§ WHAT YOU WILL DO
After finding "tax: 20% = 1239.28 -> 20% = 1228.94" in the data, write out its line and all following lines without change, up to and including the last one. Leave out pictures.

§ MATERIAL SUPPLIED
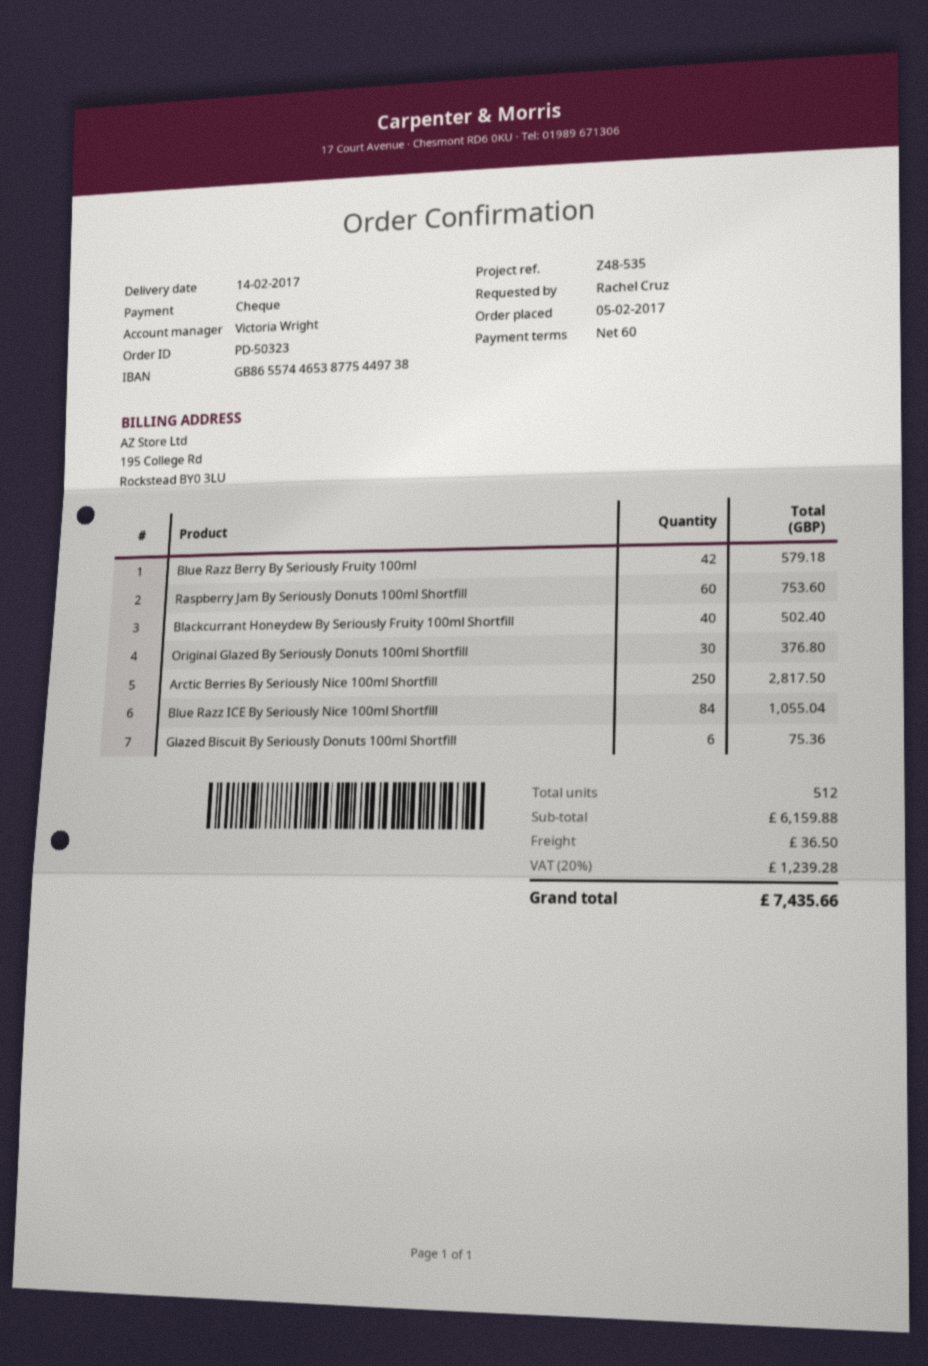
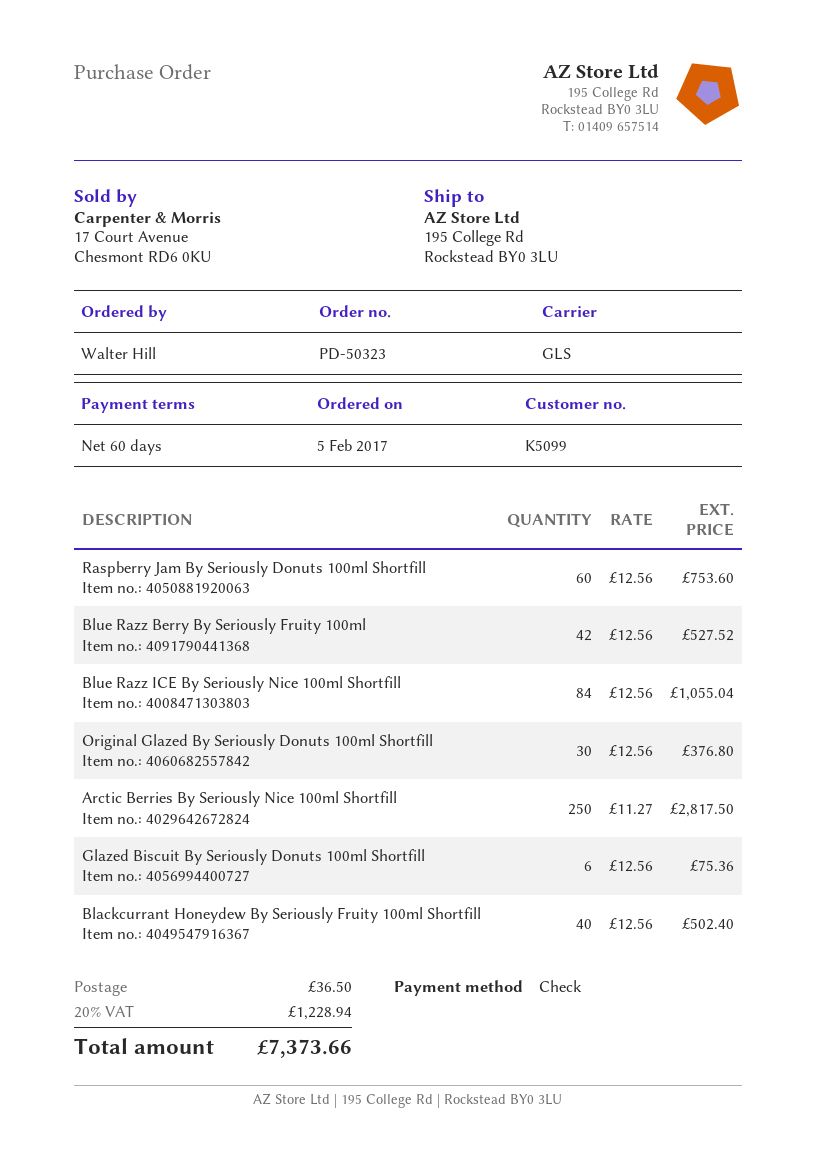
ordered by: Rachel Cruz -> Walter Hill
Blue Razz Berry By Seriously Fruity 100ml: 42 for 579.18 -> 42 for 527.52
tax: 20% = 1239.28 -> 20% = 1228.94
total: 7435.66 -> 7373.66

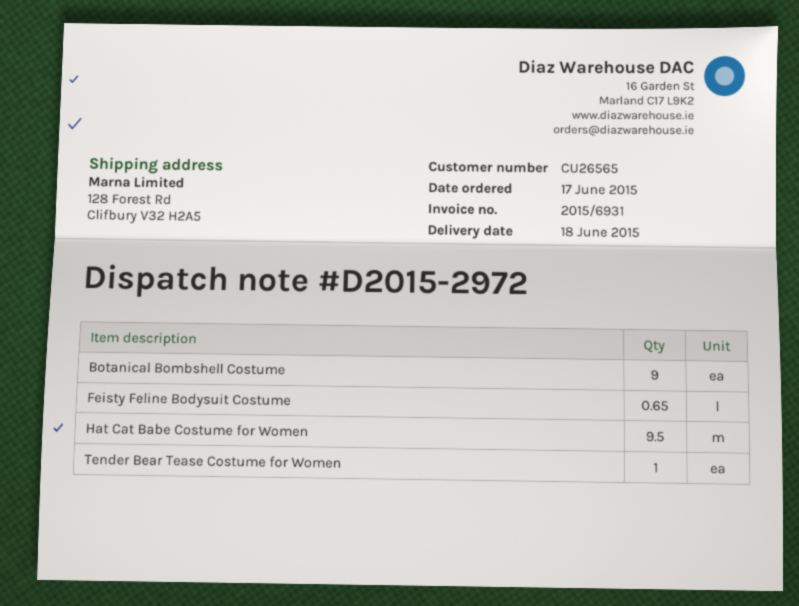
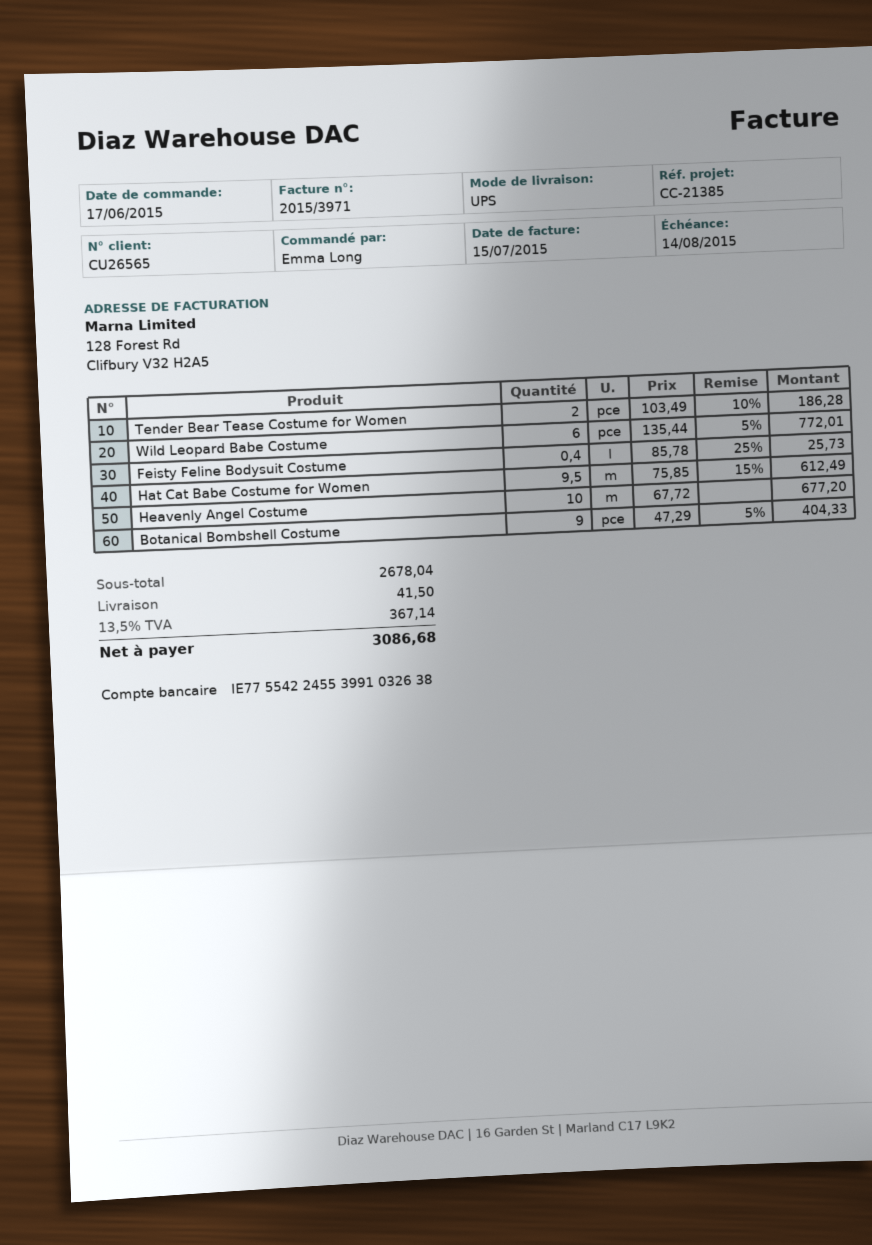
invoice number: 2015/6931 -> 2015/3971
Feisty Feline Bodysuit Costume: 0.65 -> 0.4
Tender Bear Tease Costume for Women: 1 -> 2
Wild Leopard Babe Costume: none -> 6
Heavenly Angel Costume: none -> 10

§ RESPONSE TO THE EXERCISE
tax: 20% = 1239.28 -> 20% = 1228.94
total: 7435.66 -> 7373.66

invoice number: 2015/6931 -> 2015/3971
Feisty Feline Bodysuit Costume: 0.65 -> 0.4
Tender Bear Tease Costume for Women: 1 -> 2
Wild Leopard Babe Costume: none -> 6
Heavenly Angel Costume: none -> 10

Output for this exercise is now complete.